### Revision comparison data
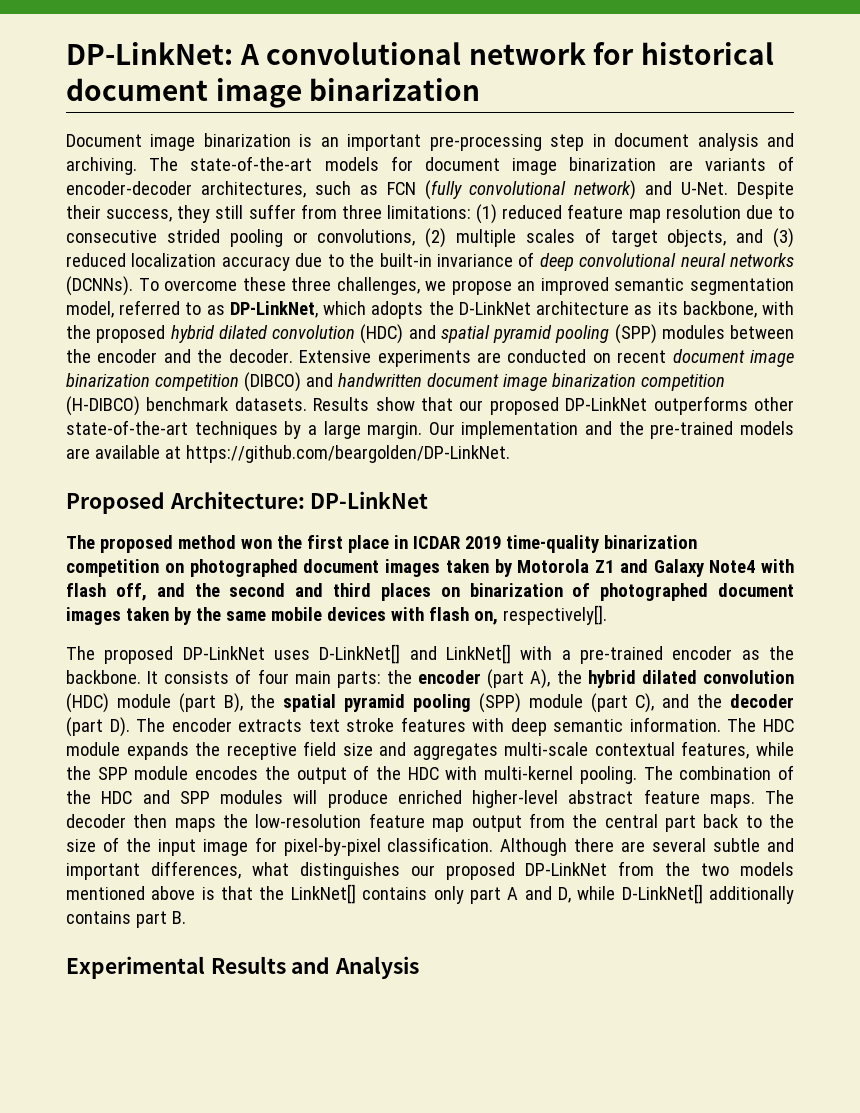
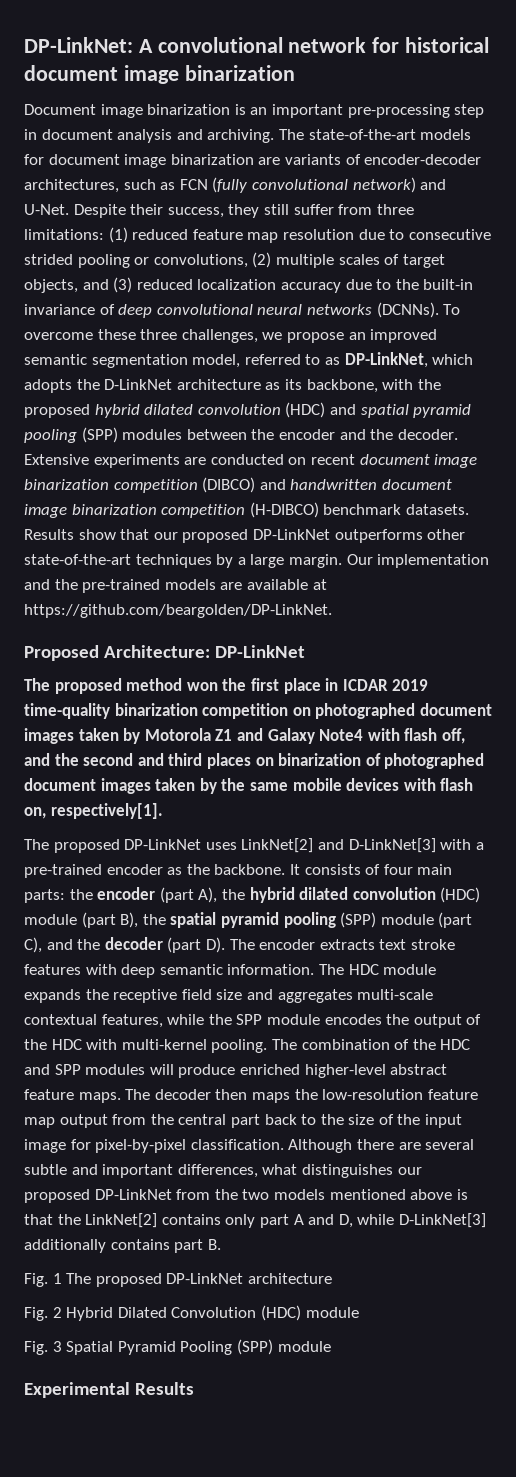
[502,605,607,625] respectively[]. -> [50,803,163,819] respectively[1].
[319,644,511,664] D-LinkNet[] and LinkNet[] -> [241,838,436,853] LinkNet[2] and D-LinkNet[3]
[290,884,356,904] LinkNet[] -> [85,1213,158,1228] LinkNet[2]
[621,884,703,904] D-LinkNet[] -> [398,1213,486,1228] D-LinkNet[3]
(186, 917) none -> [24,1273,332,1287] [24,1305,359,1321] [24,1339,331,1355] // Fig. 1 The proposed DP-LinkNet architecture // Fig. 2 Hybrid Dilated Convolution (HDC) module // Fig. 3 Spatial Pyramid Pooling (SPP) module
[291,956,420,979] and Analysis -> (194, 1388) none

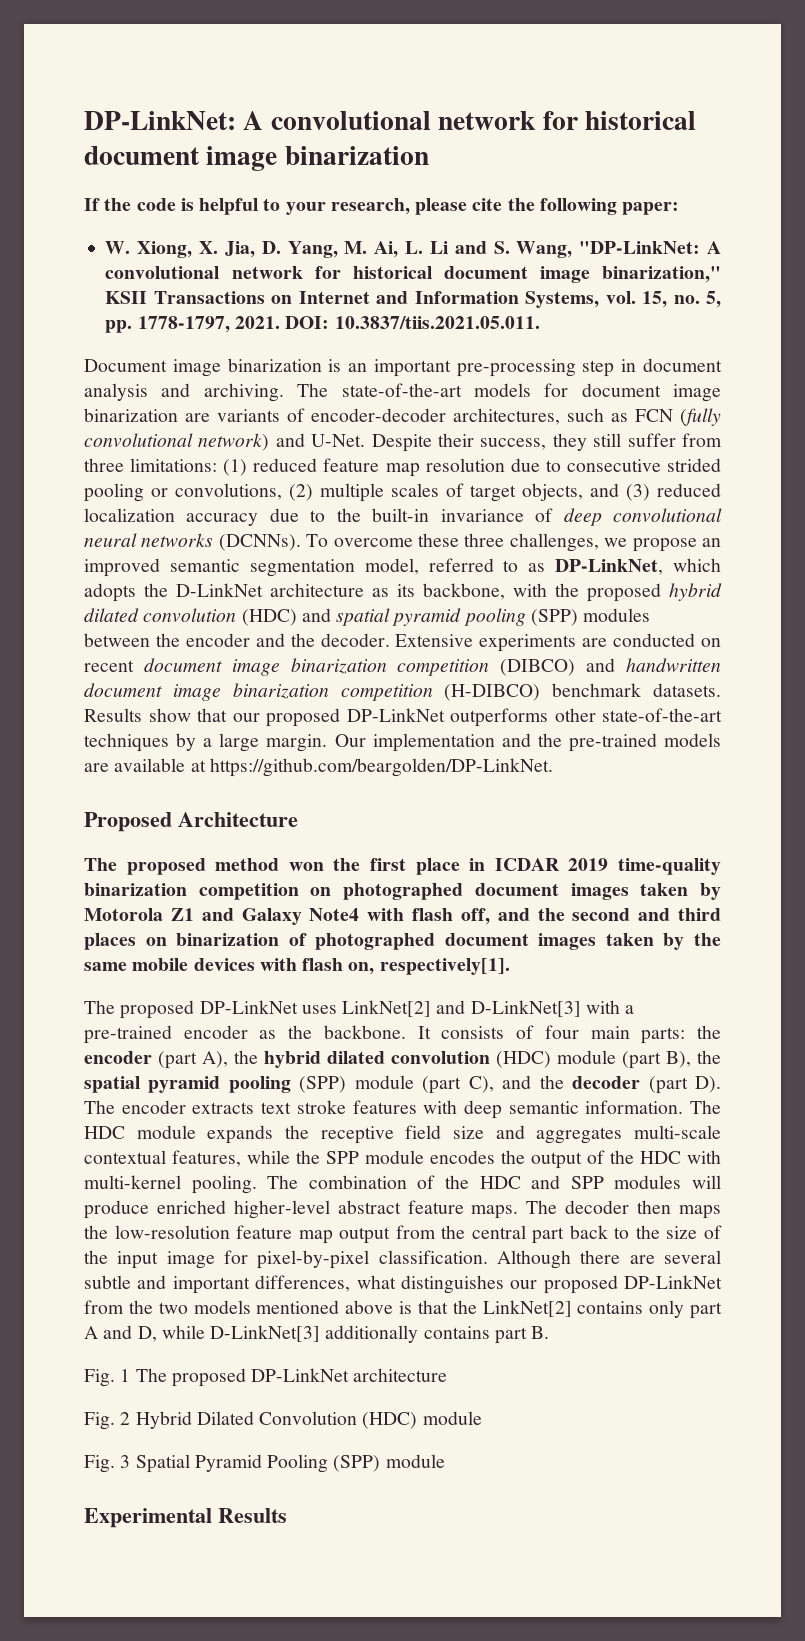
(295, 73) none -> [84,198,680,215] [105,241,721,258] [105,266,721,283] [105,291,722,308] [105,316,540,333] // If the code is helpful to your research, please cite the following paper: // W. Xiong, X. Jia, D. Yang, M. Ai, L. Li and S. Wang, "DP-LinkNet: A convolutional network for historical document image binarization," KSII Transactions on Internet and Information Systems, vol. 15, no. 5, pp. 1778-1797, 2021. DOI: 10.3837/tiis.2021.05.011.
[103,645,305,658] Architecture: DP-LinkNet -> [178,812,298,827] Architecture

### Instructions for the task
List every line above that holds the word "LinkNet".

### Your response
[319,644,511,664] D-LinkNet[] and LinkNet[] -> [241,838,436,853] LinkNet[2] and D-LinkNet[3]
[290,884,356,904] LinkNet[] -> [85,1213,158,1228] LinkNet[2]
[621,884,703,904] D-LinkNet[] -> [398,1213,486,1228] D-LinkNet[3]
(186, 917) none -> [24,1273,332,1287] [24,1305,359,1321] [24,1339,331,1355] // Fig. 1 The proposed DP-LinkNet architecture // Fig. 2 Hybrid Dilated Convolution (HDC) module // Fig. 3 Spatial Pyramid Pooling (SPP) module
(295, 73) none -> [84,198,680,215] [105,241,721,258] [105,266,721,283] [105,291,722,308] [105,316,540,333] // If the code is helpful to your research, please cite the following paper: // W. Xiong, X. Jia, D. Yang, M. Ai, L. Li and S. Wang, "DP-LinkNet: A convolutional network for historical document image binarization," KSII Transactions on Internet and Information Systems, vol. 15, no. 5, pp. 1778-1797, 2021. DOI: 10.3837/tiis.2021.05.011.
[103,645,305,658] Architecture: DP-LinkNet -> [178,812,298,827] Architecture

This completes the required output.